Vengono fissate la quota annuale di rendite provenienti al conte dalle condanne (800 lire), l’ammontare delle regalie destinate al doge (le 700 lire pattuite) e l’obbligo di destinare tutti i restanti proventi al Comune. Il conte e gli isolani avrebbero eletto i loro giudici ogni sei mesi, confermati dal primo e pagati dal Comune veneziano secondo quanto stabilito da lui e dagli ottimati. Gli abitanti sarebbero stati obbligati a fornire al conte una certa quantità di carne quando questi avesse viaggiato per l’isola, gli avrebbero messo a disposizione un orto a Cherso e avrebbero corrisposto il prezzo di metà delle galline per l’anno corrente; il conte, a sua volta, avrebbe rinunciato a ogni angheria dovutagli con la sola facoltà di pretendere il trasporto della sua persona da e per Venezia. Tutte le questioni legali fra il conte e gli isolani portate davanti al doge, infine, sarebbero state cancellate.
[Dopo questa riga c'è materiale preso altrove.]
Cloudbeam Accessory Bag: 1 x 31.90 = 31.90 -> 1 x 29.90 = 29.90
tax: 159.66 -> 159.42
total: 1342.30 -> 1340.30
Nel corso dello stesso anno si ha notizia di un Marino Morosini inviato come ambasciatore a Costantinopoli assieme ad Andrea Zeno, giunto nella città imperiale nella primavera del 1284, ma deve con ogni probabilità trattarsi di un omonimo. La successiva notizia sicura su Morosini risale al 5 gennaio 1301 allorché, con un documento redatto nel palazzo ducale di Ossero, dichiarava di aver ricevuto quanto il Comune gli doveva per il suo stipendio e per le regalie del doge fino al giorno di s. Michele, eccezion fatta per la regalia di S. Pietro di Ossero.
In tale circostanza Morosini affermava inoltre di giacere infermo, per cui è possibile che sia morto di lì a poco, nonostante nelle fonti la sua morte sia datata al 1304.
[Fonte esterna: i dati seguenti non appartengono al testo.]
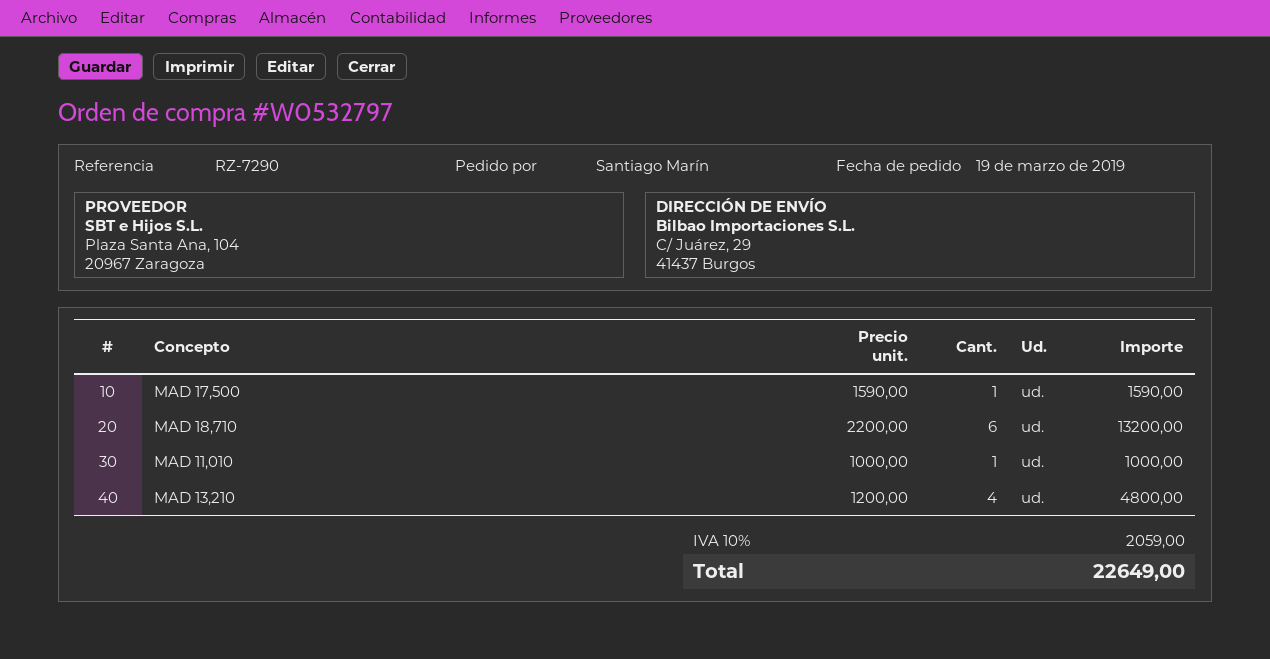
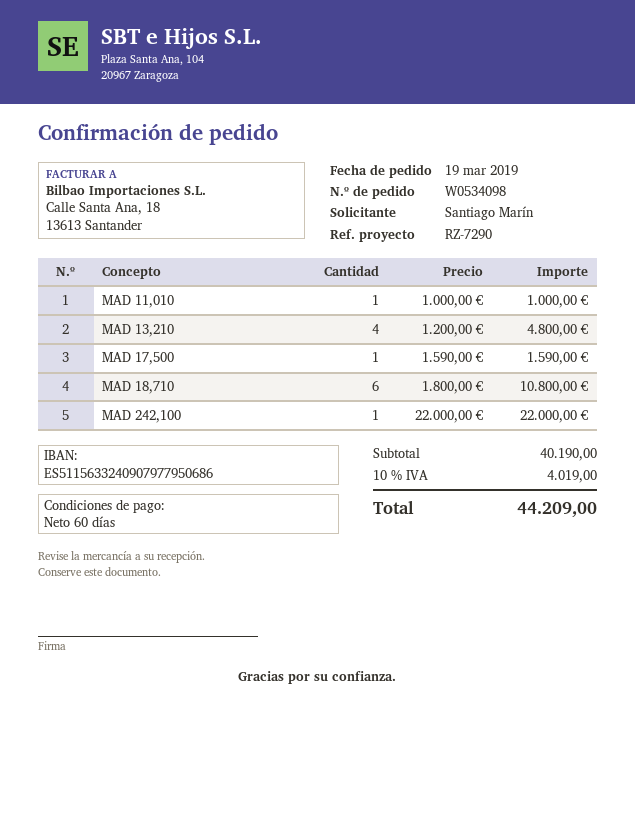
order number: W0532797 -> W0534098
MAD 18,710: 6 x 2200.00 = 13200.00 -> 6 x 1800.00 = 10800.00
MAD 242,100: none -> 1 x 22000.00 = 22000.00
tax: 10% = 2059.00 -> 10% = 4019.00
total: 22649.00 -> 44209.00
A lui si riferisce forse la disposizione del re di Sicilia Federico III (in data 12 marzo 1301), di far processare alcuni suoi sudditi dai quali nel precedente mese di novembre era stata depredata una nave di Morosini proveniente dalla Siria. Da ritenere, invece, prive di fondamento le notizie fornite dal genealogista Girolamo Alessandro Cappellari Vivaro secondo cui fra 1322 e 1335 Morosini fu conte a Traù, arbitro in una lite dei Triestini, procuratore di S. Marco e infine ambasciatore presso il papa Giovanni XXII.
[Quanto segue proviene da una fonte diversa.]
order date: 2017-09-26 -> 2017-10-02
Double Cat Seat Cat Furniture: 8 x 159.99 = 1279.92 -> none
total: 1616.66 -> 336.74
Morosini fu l’ultimo conte feudale di Ossero. Dopo la sua morte gli abitanti chiesero e ottennero dalla Signoria che fosse dato loro un conte non più a vita ma ogni due anni: primo governatore in questa nuova veste fu Andrea Doro, entrato in carica nel 1304.
La figura di Morosini può esser confusa con quella dell’omonimo, detto Baçeda (o Beceda), figlio di Andrea. Questi, nel 1279, in occasione della rivolta delle città istriane che si erano messe sotto la protezione del patriarca di Aquileia Raimondo dalla Torre, fu nominato capitano generale delle genti di terra. Recatosi a Capodistria, dopo aver sconfitto sul campo i ribelli, pose l’assedio alla città assieme a Marco Cornaro, che comandava la flotta, ottenendone alla fine la capitolazione. Gli abitanti, pressati dalle ristrettezze, chiesero di poter trattare, ma Morosini rispose che avrebbe soltanto accettato la resa, cosa che poi ebbe luogo alla sua presenza. Dopo la vittoria, il governo veneziano inviò a Capodistria come provveditori Ruggero Morosini, che poi ne divenne podestà, e Pietro (detto Pierazzo) Gradenigo, i quali fecero abbattere un tratto delle mura e le abitazioni di un tal Giovanni che non aveva voluto sottostare al dominio veneto. Nel novembre dello stesso anno, sempre che a lui si riferisca la notizia, Morosini fu poi uno dei dodici nobili inviati a Capodistria per accompagnare a Venezia il nuovo doge Pietro Gradenigo, eletto quando ne era podestà. La sottomissione di Capodistria non mise fine alla guerra e questa proseguì con la sollevazione di Trieste contro la quale lo stesso Morosini venne inviato nel 1280: dopo aver cinto d’assedio la città, costruì un castello nella zona del porto per tenerla sotto controllo. Le forze veneziane furono tuttavia assalite da quelle congiunte del patriarca di Aquileia e del conte di Gorizia, cui si affiancarono truppe germaniche inviate dall’imperatore Rodolfo d’Asburgo, e dovettero ritirarsi dopo una strenua resistenza. I triestini, resi audaci dalla vittoria ottenuta, si spinsero con le loro imbarcazioni fino a Caorle, dove fecero prigioniero il podestà veneziano con una figlia, dando anche fuoco al suo palazzo; avanzarono poi fino a Malamocco saccheggiando e devastando. Trieste fu riportata all’obbedienza nel 1283, ma nel frattempo Morosini, fatto ritorno a Venezia, venne imprigionato e – come scrive Marino Sanuto – «poi per gli Avogadori menato e condannato giusta i suoi demeriti ad esempio di chi avea a venire» (Muratori, 1733, c. 576). In cosa sia consistita la condanna, non è detto espressamente; se vogliamo credere però a Cappellari Vivaro, fu messo a morte e sepolto nella chiesa dei Ss. Giovanni e Paolo a Venezia.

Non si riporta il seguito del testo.